Les arbres de décision étant sujets au surajustement, les méthodes d’ensemble, comme le boosting, peuvent souvent être utilisées pour créer des modèles plus robustes. Le boosting combine plusieurs arbres faibles individuels, c’est-à-dire des modèles légèrement plus précis qu’une prédiction aléatoire, pour former un apprenant solide. Chaque apprenant faible est entraîné de façon séquentielle pour corriger les erreurs commises par les modèles précédents. Après des centaines d’itérations, les apprenants faibles sont convertis en apprenants solides.

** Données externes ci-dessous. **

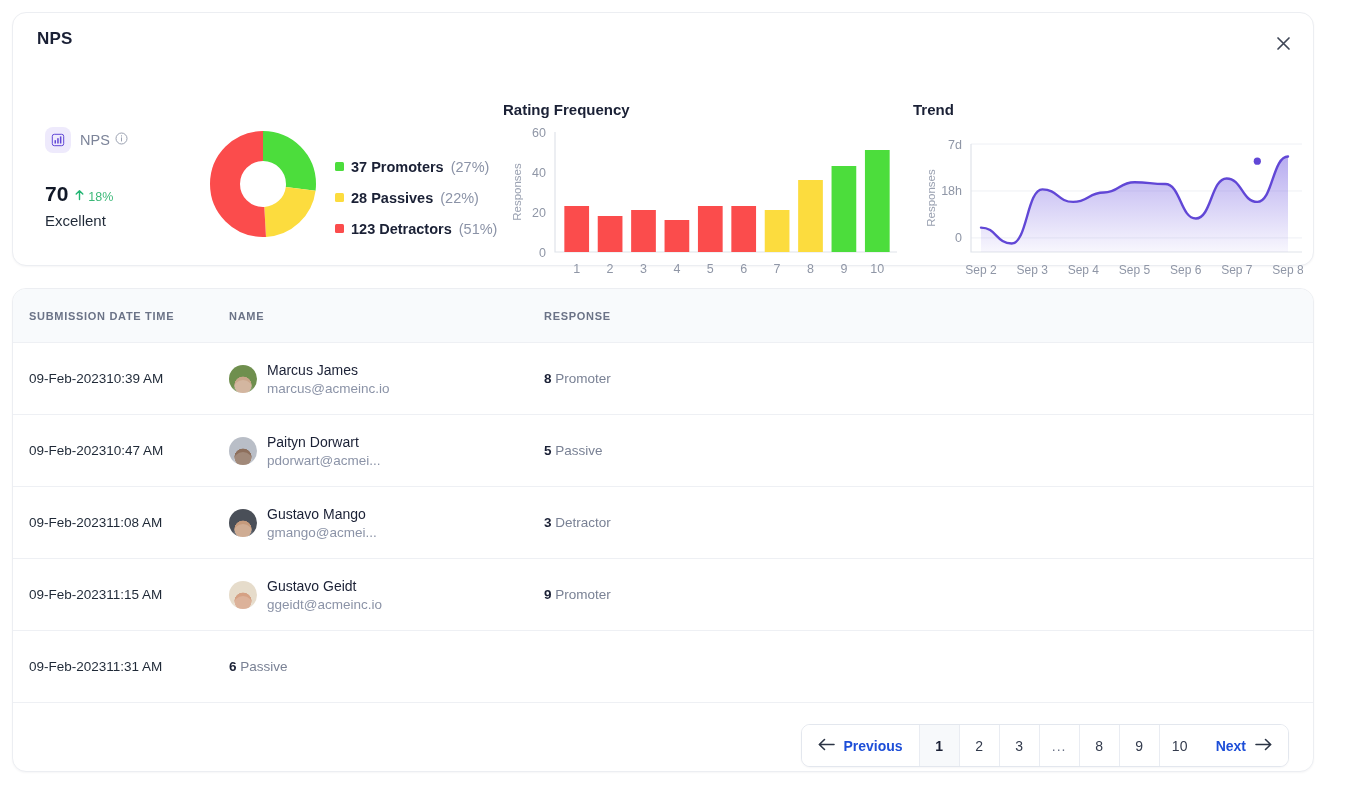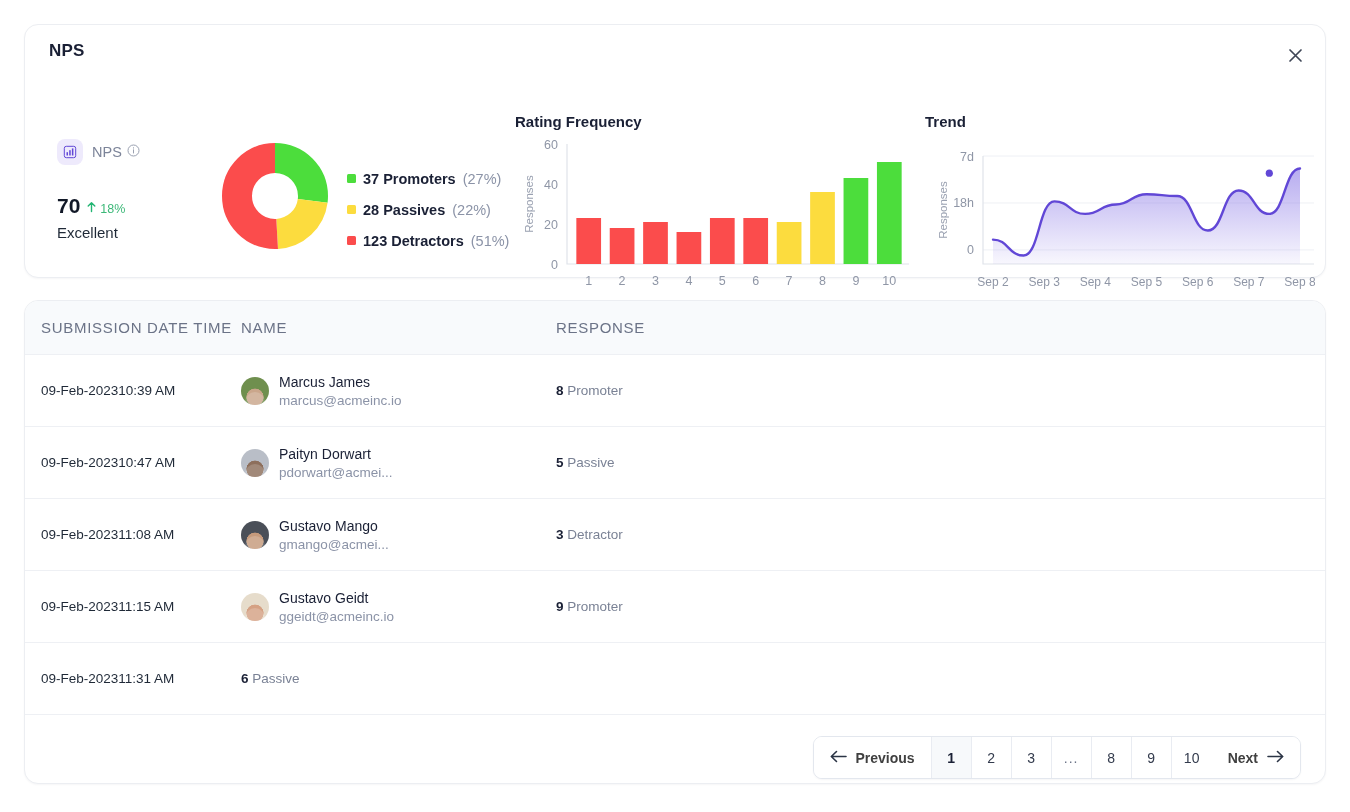--- a/index.html
+++ b/index.html
@@ -13,7 +13,7 @@
   .page {
     position: relative;
     width: 1350px; height: 812px;
-    padding: 24px;
+    padding: 12px;
   }
 
   

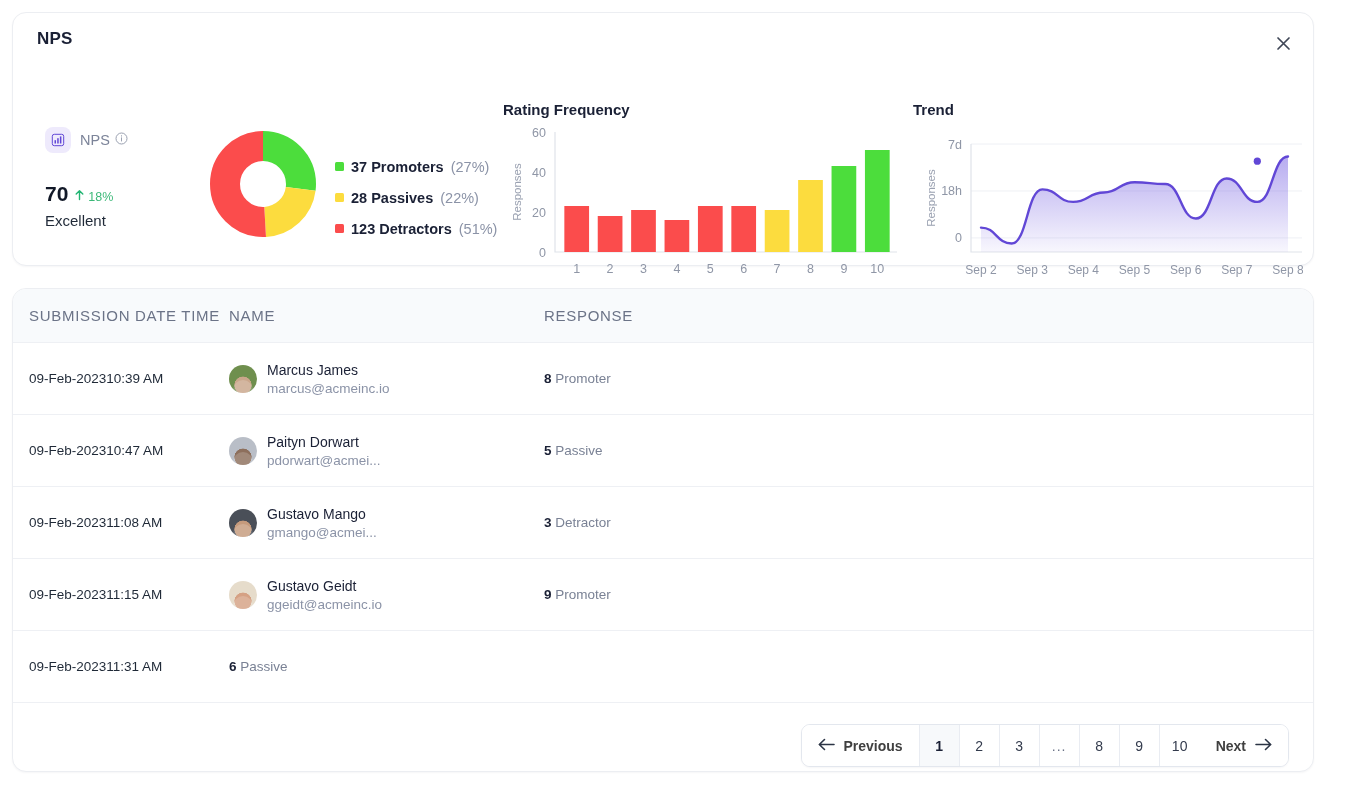--- a/index.html
+++ b/index.html
@@ -126,7 +126,7 @@
     padding: 0 16px;
   }
   .th {
-    font-size: 15px; font-weight: normal; letter-spacing: .7px;
+    font-size: 11px; font-weight: bold; letter-spacing: .7px;
     color: #6b7387; text-transform: uppercase;
   }
   .col-date { width: 200px; padding-left: 0px; }

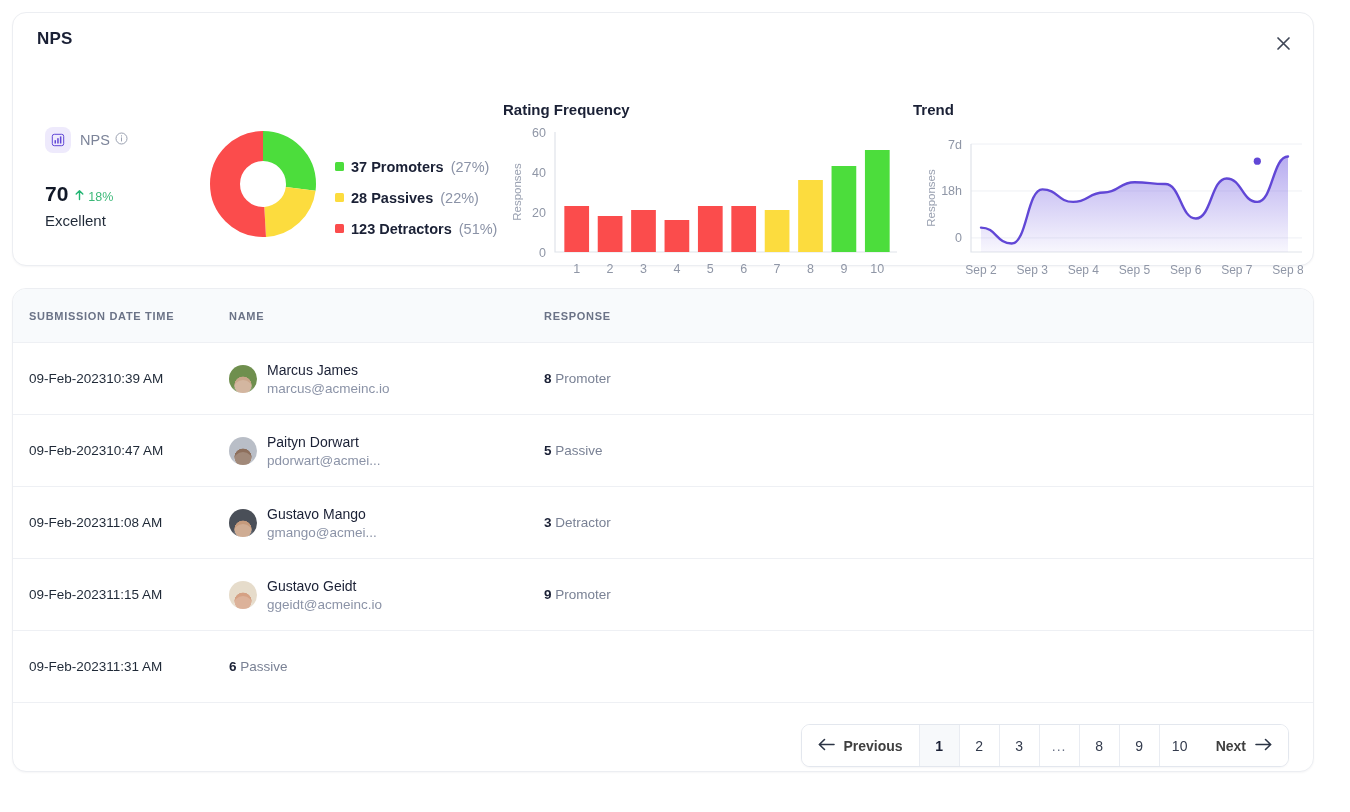--- a/index.html
+++ b/index.html
@@ -192,7 +192,7 @@
     font-weight: normal;
   }
   .pg:last-child { border-right: none; }
-  .pg.edge { padding: 0 16px; font-weight: bold; color: #404040; justify-content: flex-end; }
+  .pg.edge { padding: 0 16px; font-weight: bold; color: #1d4ed8; justify-content: flex-end; }
   .pg.active { background: #f7f9fb; font-weight: bold; color: #1a2035; }
   .pg.dots { color: #6b7387; letter-spacing: 1px; }
 </style>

Les forêts d’arbres décisionnels et les algorithmes de boosting sont des techniques populaires d’apprentissage par ensemble qui utilisent des arbres apprenants individuels pour améliorer les performances prédictives. Les forêts d’arbres décisionnels sont basées sur le concept de « bagging » (bootstrap aggregating) et entraînent chaque arbre indépendamment pour combiner leurs prédictions, tandis que les algorithmes de boosting utilisent une approche additive où les apprenants faibles sont formés de façon séquentielle pour corriger les erreurs des modèles précédents.